### How to complete this task
Leave out the images; return the rest of the data exactly.
☆ ☆ ☆ ☆ ☆ ☆ ☆
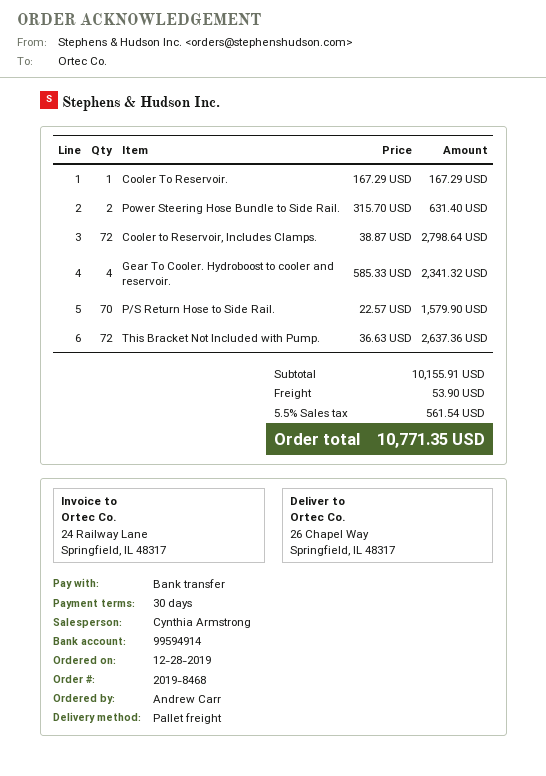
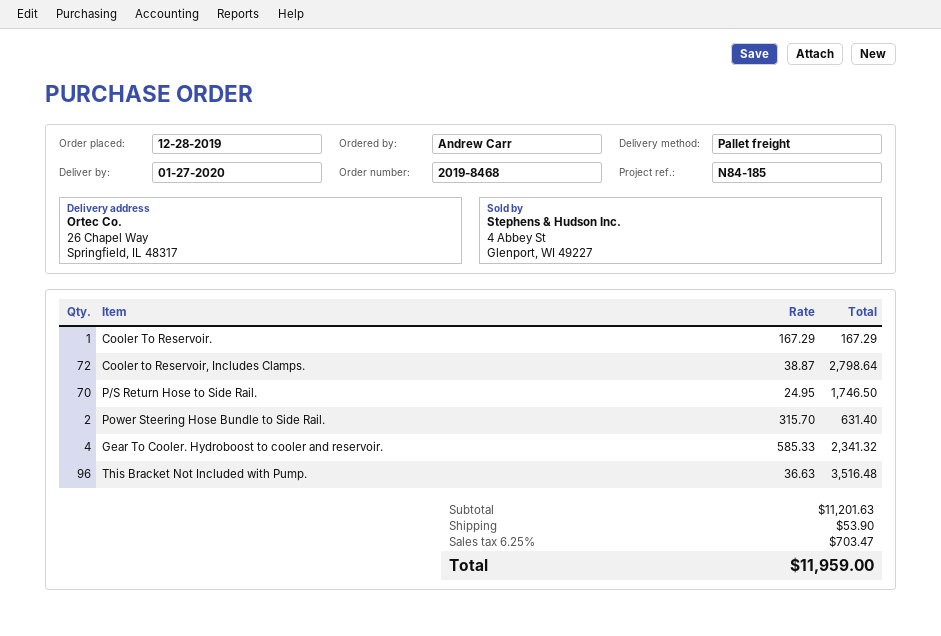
P/S Return Hose to Side Rail.: 70 x 22.57 = 1579.90 -> 70 x 24.95 = 1746.50
This Bracket Not Included with Pump.: 72 x 36.63 = 2637.36 -> 96 x 36.63 = 3516.48
subtotal: 10155.91 -> 11201.63
tax: 5.5% = 561.54 -> 6.25% = 703.47
total: 10771.35 -> 11959.00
☆ ☆ ☆ ☆ ☆ ☆ ☆
### Answer to the exercise
P/S Return Hose to Side Rail.: 70 x 22.57 = 1579.90 -> 70 x 24.95 = 1746.50
This Bracket Not Included with Pump.: 72 x 36.63 = 2637.36 -> 96 x 36.63 = 3516.48
subtotal: 10155.91 -> 11201.63
tax: 5.5% = 561.54 -> 6.25% = 703.47
total: 10771.35 -> 11959.00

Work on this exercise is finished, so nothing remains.